As we have heard, cuts to legal aid rates over a number of years have led to what are called legal aid deserts, where it is impossible to find a lawyer to take on a civil legal aid case. Insufficient fees for civil legal aid have led to lawyers being unwilling to carry out such work, and low eligibility thresholds mean that fewer and fewer people qualify. There have also been cuts—again, over many years—to the types of cases in which it is possible to get legal aid.

We are all aware of many constituents who have been unable to get legal representation when they need it, and we agree with the committee convener that it is very disappointing that there will be no primary legislation on the issue in this parliamentary session. It is also very disappointing that there has been no other significant action, with the situation only getting worse—in that respect, I listened very carefully to what the minister said.

Scottish Labour has repeatedly warned about the deep and damaging cuts that the Scottish Government has made to the legal aid system. Scottish Government spending on legal aid has declined by 45 per cent over the past decade. We are clear that there must be an end to the cuts to legal aid and that the system must receive sustainable funding. The cuts that there have been have also clearly contributed to the growing issues with legal aid provision that we are seeing across Scotland.

[Made a request to intervene.]

Katy Clark

The number of solicitors who are registered to provide legal aid in Scotland has fallen by 12 per cent in just three years.

Does the minister still want to make an intervention?

Siobhian Brown

Yes—a brief one. I appreciate that there are concerns about eligibility, fees and so on, and negotiations are on-going on those issues, but would you acknowledge that legal aid has had an increase of 25 per cent since 2019?

Always speak through the chair.

Katy Clark

I am aware of the very recent increases, but, as the minister is aware, the problem is the significant cuts that have been made over many, many years. The 10 per cent rise in fees in 2023 effectively meant little in the face of cumulative inflation of 16 per cent at that time. I accept that the situation has improved in some ways in that there have begun to be increases in legal aid rates, but that is against a backdrop of many years of cuts. I am sure that the minister accepts that point.

If the minister has worked to fight for more funding and to ensure that there has been at least some increase, I welcome that, given that, in the past, there were many times when rates were frozen and there was no increase.

Does the minister want to make another intervention?

Siobhian Brown

I thank the member for giving way, because this is a really important debate.

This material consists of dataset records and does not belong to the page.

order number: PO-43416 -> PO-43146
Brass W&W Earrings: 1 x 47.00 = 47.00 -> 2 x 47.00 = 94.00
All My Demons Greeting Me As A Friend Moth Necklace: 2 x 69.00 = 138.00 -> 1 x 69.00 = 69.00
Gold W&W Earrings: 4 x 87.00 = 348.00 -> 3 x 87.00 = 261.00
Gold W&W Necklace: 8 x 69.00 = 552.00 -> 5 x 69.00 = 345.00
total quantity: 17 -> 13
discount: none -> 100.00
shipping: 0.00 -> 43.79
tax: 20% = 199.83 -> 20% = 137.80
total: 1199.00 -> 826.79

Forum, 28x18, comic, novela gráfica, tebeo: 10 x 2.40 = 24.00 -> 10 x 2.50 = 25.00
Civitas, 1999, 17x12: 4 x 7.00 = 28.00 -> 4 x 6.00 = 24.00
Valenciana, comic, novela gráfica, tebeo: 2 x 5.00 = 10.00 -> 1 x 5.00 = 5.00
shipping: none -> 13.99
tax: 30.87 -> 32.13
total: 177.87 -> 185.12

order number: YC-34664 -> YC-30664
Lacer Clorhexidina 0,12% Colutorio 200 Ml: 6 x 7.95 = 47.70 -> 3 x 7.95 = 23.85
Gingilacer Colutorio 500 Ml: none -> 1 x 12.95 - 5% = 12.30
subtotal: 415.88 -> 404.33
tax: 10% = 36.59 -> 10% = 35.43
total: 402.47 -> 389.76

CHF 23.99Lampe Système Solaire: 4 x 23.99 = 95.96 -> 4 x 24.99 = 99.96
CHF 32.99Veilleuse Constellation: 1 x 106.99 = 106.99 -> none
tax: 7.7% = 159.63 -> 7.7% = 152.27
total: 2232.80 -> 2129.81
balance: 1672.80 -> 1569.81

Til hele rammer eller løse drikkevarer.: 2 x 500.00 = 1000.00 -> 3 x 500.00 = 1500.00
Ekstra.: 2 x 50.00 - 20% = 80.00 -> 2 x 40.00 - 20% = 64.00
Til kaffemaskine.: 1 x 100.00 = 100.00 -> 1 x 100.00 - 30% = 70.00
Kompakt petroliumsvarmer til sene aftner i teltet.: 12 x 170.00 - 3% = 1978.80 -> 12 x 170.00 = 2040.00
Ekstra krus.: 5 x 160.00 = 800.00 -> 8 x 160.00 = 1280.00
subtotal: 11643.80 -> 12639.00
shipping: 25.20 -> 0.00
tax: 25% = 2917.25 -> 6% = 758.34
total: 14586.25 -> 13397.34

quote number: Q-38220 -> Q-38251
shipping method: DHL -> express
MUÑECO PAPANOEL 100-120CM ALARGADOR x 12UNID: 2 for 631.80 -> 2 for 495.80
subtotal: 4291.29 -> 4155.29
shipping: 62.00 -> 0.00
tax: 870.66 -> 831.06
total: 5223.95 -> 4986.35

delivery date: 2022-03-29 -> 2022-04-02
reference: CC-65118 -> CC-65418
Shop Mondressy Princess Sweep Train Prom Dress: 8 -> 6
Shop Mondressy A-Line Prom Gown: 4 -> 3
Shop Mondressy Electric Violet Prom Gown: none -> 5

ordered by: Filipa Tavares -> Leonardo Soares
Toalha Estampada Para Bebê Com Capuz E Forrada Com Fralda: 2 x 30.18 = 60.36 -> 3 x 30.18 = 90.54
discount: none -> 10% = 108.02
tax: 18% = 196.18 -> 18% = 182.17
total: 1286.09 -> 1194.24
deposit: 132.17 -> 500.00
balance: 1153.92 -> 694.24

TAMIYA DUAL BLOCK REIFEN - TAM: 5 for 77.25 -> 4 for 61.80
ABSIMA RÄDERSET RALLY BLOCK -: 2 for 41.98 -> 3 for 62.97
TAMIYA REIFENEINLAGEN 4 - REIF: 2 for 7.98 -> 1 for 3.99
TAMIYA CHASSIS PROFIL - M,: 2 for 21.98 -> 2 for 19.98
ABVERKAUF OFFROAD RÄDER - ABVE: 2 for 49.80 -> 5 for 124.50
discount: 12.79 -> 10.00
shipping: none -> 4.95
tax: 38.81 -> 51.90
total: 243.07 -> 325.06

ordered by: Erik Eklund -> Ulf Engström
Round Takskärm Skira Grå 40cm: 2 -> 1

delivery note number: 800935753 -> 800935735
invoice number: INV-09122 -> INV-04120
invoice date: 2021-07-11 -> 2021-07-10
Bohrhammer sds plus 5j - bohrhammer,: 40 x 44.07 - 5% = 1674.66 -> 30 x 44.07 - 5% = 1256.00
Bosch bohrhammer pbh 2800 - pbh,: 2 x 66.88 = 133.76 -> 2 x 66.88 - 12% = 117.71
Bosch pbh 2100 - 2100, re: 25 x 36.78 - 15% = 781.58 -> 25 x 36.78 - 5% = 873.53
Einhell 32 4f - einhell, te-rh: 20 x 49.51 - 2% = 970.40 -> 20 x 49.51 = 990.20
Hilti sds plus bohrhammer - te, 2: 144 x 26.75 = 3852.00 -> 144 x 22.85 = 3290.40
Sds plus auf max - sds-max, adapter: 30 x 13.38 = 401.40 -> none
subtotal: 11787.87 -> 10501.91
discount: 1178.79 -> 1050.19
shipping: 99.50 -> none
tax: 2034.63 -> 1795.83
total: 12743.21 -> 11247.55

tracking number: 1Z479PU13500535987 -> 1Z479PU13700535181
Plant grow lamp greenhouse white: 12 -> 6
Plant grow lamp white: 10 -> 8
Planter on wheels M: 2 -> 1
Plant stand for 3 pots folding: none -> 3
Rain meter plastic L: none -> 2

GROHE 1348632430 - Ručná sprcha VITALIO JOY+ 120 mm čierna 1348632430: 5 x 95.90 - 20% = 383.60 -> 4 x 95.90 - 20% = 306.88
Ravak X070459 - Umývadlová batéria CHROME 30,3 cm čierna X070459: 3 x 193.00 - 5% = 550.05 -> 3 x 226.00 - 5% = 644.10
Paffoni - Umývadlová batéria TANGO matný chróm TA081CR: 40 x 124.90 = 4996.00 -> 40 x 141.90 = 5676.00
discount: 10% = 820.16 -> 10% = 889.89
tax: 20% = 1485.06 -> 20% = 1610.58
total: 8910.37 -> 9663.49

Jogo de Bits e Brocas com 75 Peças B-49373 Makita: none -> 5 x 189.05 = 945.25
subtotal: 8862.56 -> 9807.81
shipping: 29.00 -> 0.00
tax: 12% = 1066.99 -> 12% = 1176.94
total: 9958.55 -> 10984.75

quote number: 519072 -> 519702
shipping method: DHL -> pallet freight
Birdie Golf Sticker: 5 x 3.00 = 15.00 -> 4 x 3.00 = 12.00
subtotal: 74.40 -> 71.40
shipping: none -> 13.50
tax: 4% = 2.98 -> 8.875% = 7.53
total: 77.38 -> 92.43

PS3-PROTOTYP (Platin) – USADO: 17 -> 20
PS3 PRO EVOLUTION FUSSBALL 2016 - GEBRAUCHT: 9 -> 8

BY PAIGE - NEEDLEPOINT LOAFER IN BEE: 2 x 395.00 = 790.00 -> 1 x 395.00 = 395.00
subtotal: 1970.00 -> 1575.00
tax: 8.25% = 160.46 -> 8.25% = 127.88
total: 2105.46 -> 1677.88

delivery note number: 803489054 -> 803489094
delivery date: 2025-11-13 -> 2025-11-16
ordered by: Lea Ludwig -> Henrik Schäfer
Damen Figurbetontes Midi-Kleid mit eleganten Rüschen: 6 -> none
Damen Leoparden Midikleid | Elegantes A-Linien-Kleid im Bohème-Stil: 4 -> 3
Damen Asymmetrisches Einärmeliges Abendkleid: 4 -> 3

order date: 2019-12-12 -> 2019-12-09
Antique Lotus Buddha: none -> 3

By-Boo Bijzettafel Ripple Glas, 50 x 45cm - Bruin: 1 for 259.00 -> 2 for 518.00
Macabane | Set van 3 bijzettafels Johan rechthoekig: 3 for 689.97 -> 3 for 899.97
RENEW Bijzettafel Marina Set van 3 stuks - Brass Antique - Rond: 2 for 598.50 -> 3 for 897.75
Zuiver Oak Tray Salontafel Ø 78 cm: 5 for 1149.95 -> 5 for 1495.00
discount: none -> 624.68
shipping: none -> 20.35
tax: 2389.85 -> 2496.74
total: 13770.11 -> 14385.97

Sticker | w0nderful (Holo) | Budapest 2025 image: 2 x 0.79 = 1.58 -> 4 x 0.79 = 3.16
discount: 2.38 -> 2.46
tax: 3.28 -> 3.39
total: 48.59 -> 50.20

One of the big issues that I have seen as a stumbling block to primary legislation being introduced in this parliamentary session is the fee structure. I acknowledge that it has been ad hoc over many years, which is why it is so vital that we have got the fee review mechanism group, which met last year, up and running. I hope that that is welcome.

Katy Clark

I understand that some key stakeholders are not willing to take part in that group. At this point in my speech, I am focused on legal aid rates and the reasons why solicitors have walked away from undertaking civil legal aid work in particular, but the issues are very similar with criminal legal aid.

The cuts in rates have been accompanied by an 18 per cent reduction in the number of firms that are registered for legal aid, and I have already spoken about the number of solicitors having reduced by 12 per cent in only three years. That is the very recent past—those are the figures that we are dealing with now, against the backdrop of historical cuts to civil legal aid, which the minister is aware of.

In a recent survey, the Law Society of Scotland found that nearly 41 per cent of respondents plan to stop offering legal aid within two years or are unsure whether they will continue.

I do not know whether I have more time, given that I have taken a couple of interventions.

You do.

Katy Clark

There is also concern about the fact that few younger solicitors are doing legal aid work. Currently, twice the number of solicitors registered for legal aid are aged 40 and over, compared with those who are 40 and under. Historically, it was disproportionately the case that younger solicitors carried out legal aid work. Many of the solicitors who undertake legal aid work are likely to retire in the next few years.

In its report, the committee has highlighted that many stakeholders believe that it is the low rates of fees for legal aid work that have contributed to the growing shortage of solicitors. There is no sign that that trend is changing, despite the minister pointing out that there has been at least some increase in rates in recent years, as opposed to the previous freezing of rates. That is why Scottish Labour welcomes the review that the Scottish Government has undertaken. However, it believes that it is too little, too late, and that we could have avoided the recruitment and retention challenges that we currently face.

I welcome the fact that we are having this debate today. We are very disappointed that more action has not been taken in this parliamentary session. We believe that the situation is getting worse and that action is now needed urgently.

14:57  

Ariane Burgess (Highlands and Islands) (Green)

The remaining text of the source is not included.